From: Mark Zhang <markzhang@nvidia.com>
To: Etienne AUJAMES <eaujames@ddn.com>, jgg@ziepe.ca, leon@kernel.org
Cc: linux-rdma@vger.kernel.org, Gael.DELBARY@cea.fr,
guillaume.courrier@cea.fr
Subject: Re: [PATCH rdma-next] IB/cma: Define options to set CM timeouts and retries
Date: Mon, 8 Apr 2024 11:26:57 +0800 [thread overview]
Message-ID: <adc18a96-661f-4c60-808f-3a1167a20e1b@nvidia.com> (raw)
In-Reply-To: <ZgxeQbxfKXHkUlQG@eaujamesDDN>
On 4/3/2024 3:36 AM, Etienne AUJAMES wrote:
> External email: Use caution opening links or attachments
>
>
> Define new options in 'rdma_set_option' to override default CM retries
> ("Max CM retries") and timeouts ("Local CM Response Timeout" and "Remote
> CM Response Timeout").
>
Sometimes user-facting tunable is not preferred but let's see:
https://lore.kernel.org/linux-rdma/EC1346C3-3888-4FFB-B302-1DB200AAE00D@oracle.com/
> These options can be useful for RoCE networks (no SM) to decrease the
> overall connection timeout with an unreachable node (by default, it can
> take several minutes).
>
This patch is not only for RoCE, right?
> Signed-off-by: Etienne AUJAMES <eaujames@ddn.com>
> ---
> drivers/infiniband/core/cma.c | 92 ++++++++++++++++++++++++++++--
> drivers/infiniband/core/cma_priv.h | 4 ++
> drivers/infiniband/core/ucma.c | 14 +++++
> include/rdma/rdma_cm.h | 5 ++
> include/uapi/rdma/rdma_user_cm.h | 4 +-
> 5 files changed, 113 insertions(+), 6 deletions(-)
>
> diff --git a/drivers/infiniband/core/cma.c b/drivers/infiniband/core/cma.c
> index 1e2cd7c8716e..cc73b9708862 100644
> --- a/drivers/infiniband/core/cma.c
> +++ b/drivers/infiniband/core/cma.c
> @@ -1002,6 +1002,8 @@ __rdma_create_id(struct net *net, rdma_cm_event_handler event_handler,
> id_priv->tos_set = false;
> id_priv->timeout_set = false;
> id_priv->min_rnr_timer_set = false;
> + id_priv->max_cm_retries = false;
> + id_priv->cm_timeout = false;
> id_priv->gid_type = IB_GID_TYPE_IB;
> spin_lock_init(&id_priv->lock);
> mutex_init(&id_priv->qp_mutex);
> @@ -2845,6 +2847,80 @@ int rdma_set_min_rnr_timer(struct rdma_cm_id *id, u8 min_rnr_timer)
> }
> EXPORT_SYMBOL(rdma_set_min_rnr_timer);
>
> +/**
> + * rdma_set_cm_retries() - Set the maximum of CM retries of the QP associated
> + * with a connection identifier.
This comment (and the one below) seems not accuruate, as it's not for
the QP. This is different from the rdma_set_ack_timeout().
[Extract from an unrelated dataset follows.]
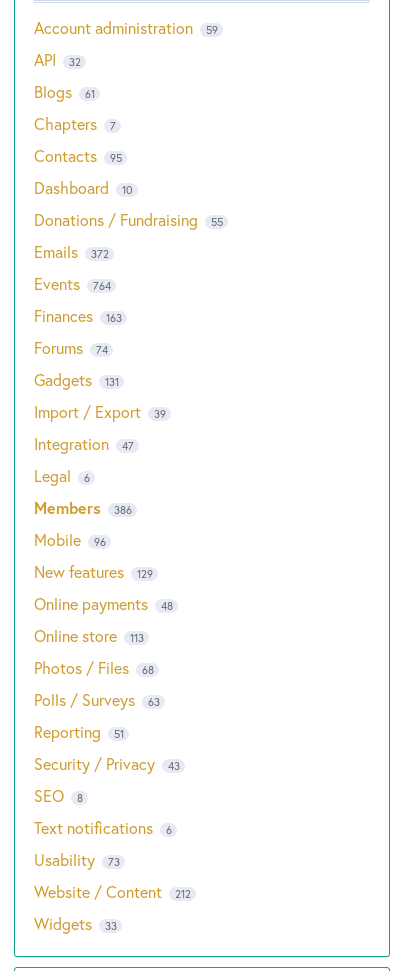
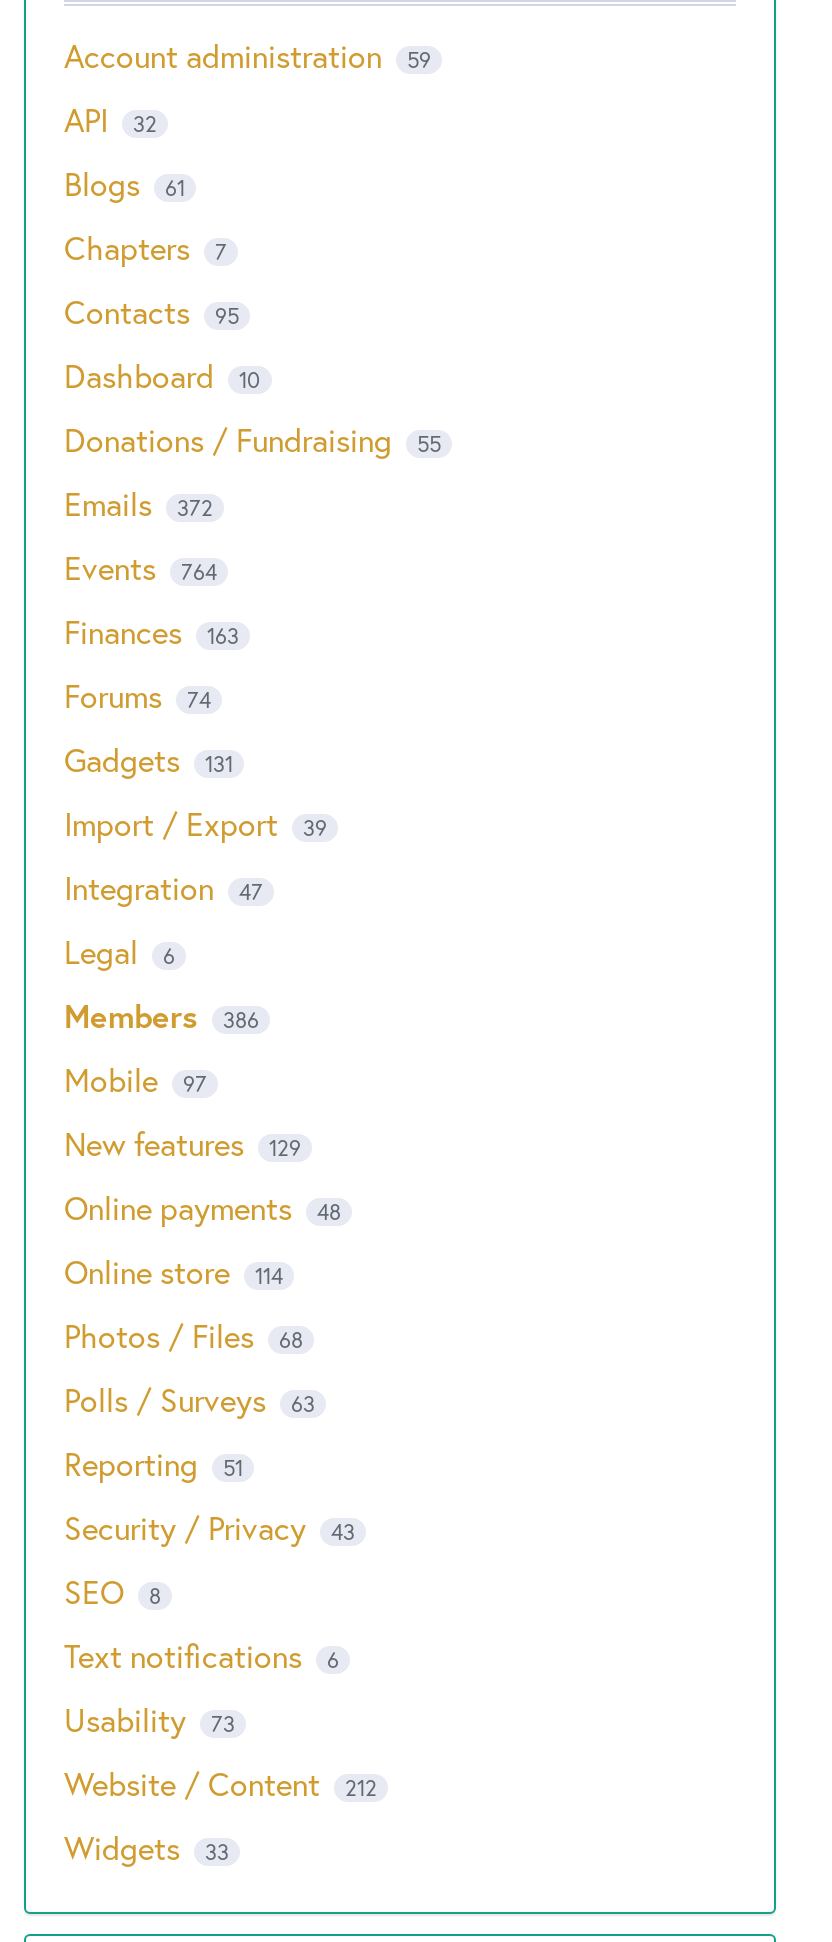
[34,529,106,550] Mobile 96 -> [64,1058,207,1100] Mobile 97
[34,625,144,646] Online store 113 -> [64,1250,283,1292] Online store 114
> + * @id: Communication identifier associated with service type.
> + * @max_cm_retries: 4-bit value definied as "Max CM Retries" REQ field
typo: definied -> defined
> + * (Table 99 "REQ Message Contents" in the IBTA specification).
> + *
> + * This function should be called before rdma_connect() on active side.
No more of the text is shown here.